══ Exercise materials ══

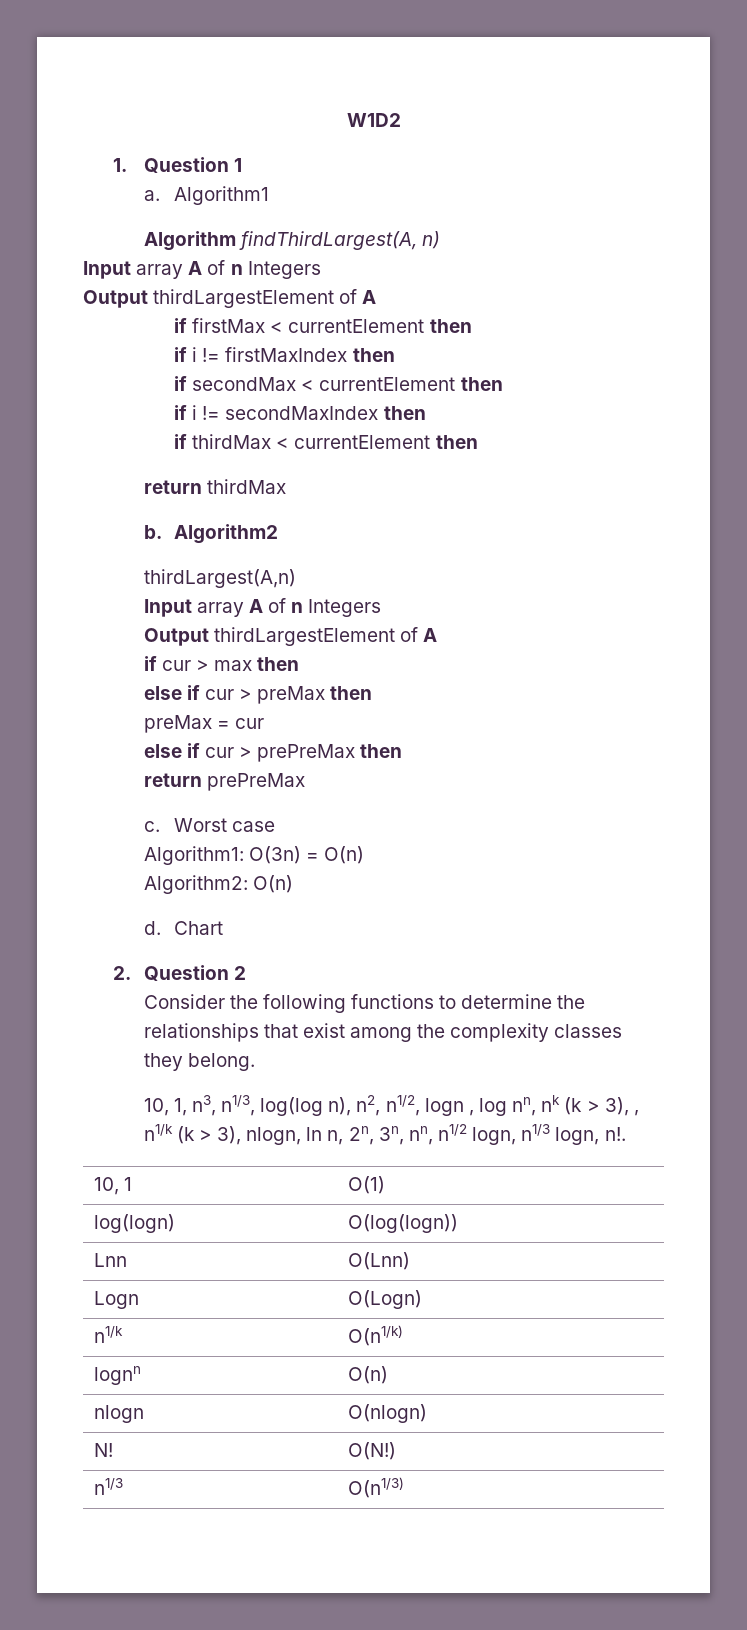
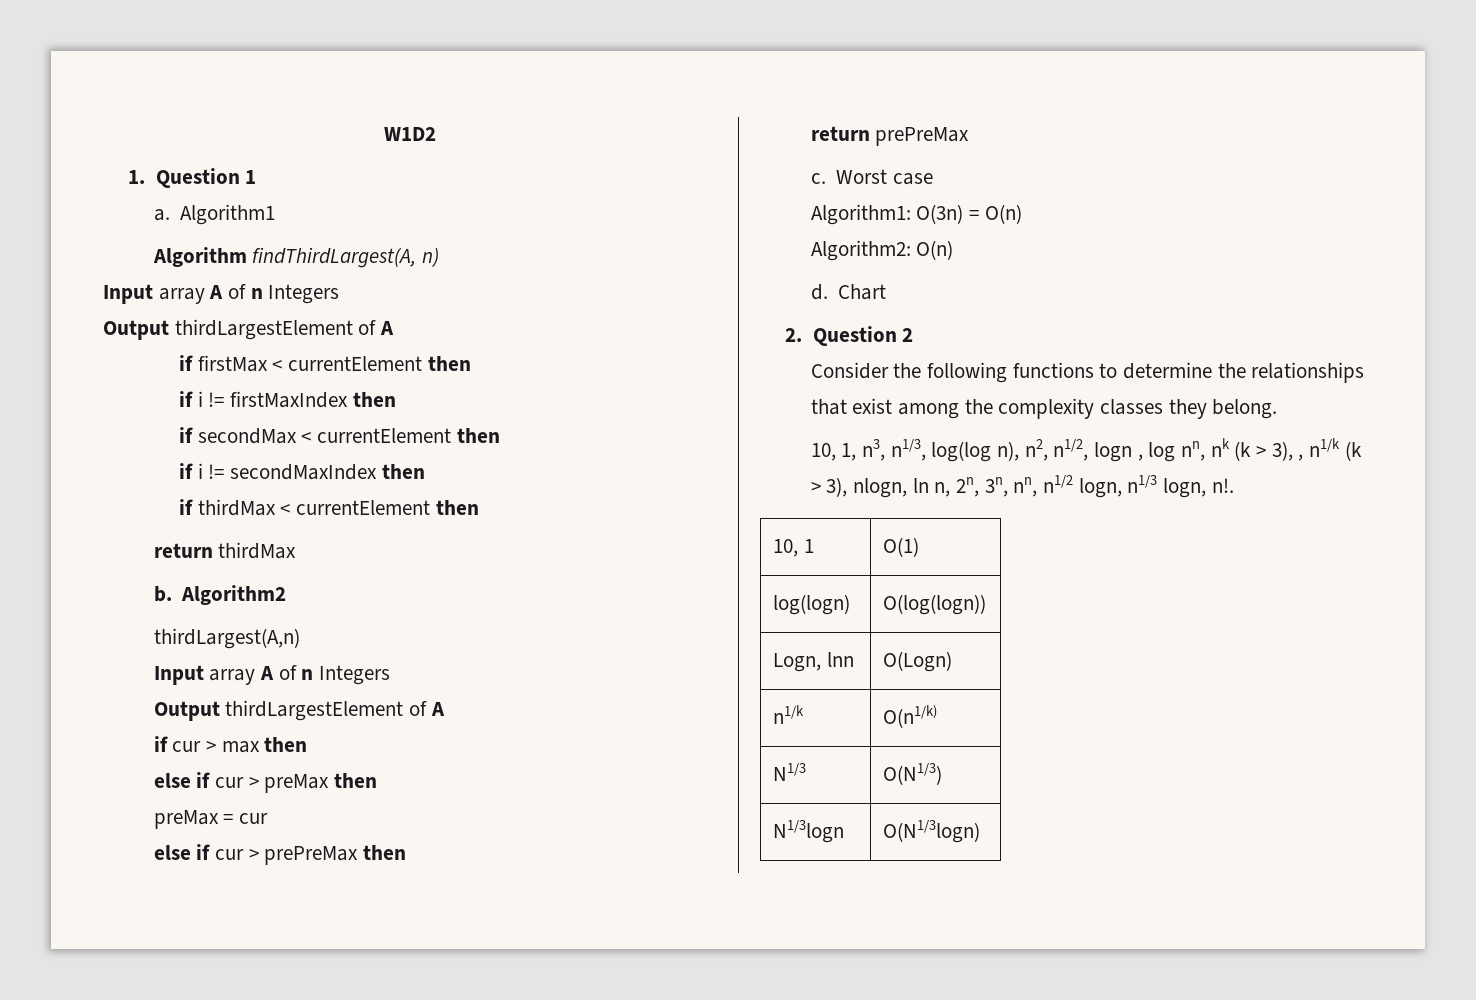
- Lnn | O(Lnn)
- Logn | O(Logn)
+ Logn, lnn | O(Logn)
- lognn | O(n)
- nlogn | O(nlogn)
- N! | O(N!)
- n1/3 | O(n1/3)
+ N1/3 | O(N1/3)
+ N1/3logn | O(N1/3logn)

═══

Exercise: With the pictures left out, return the listing above exactly as it stands.

The completed task:
- Lnn | O(Lnn)
- Logn | O(Logn)
+ Logn, lnn | O(Logn)
- lognn | O(n)
- nlogn | O(nlogn)
- N! | O(N!)
- n1/3 | O(n1/3)
+ N1/3 | O(N1/3)
+ N1/3logn | O(N1/3logn)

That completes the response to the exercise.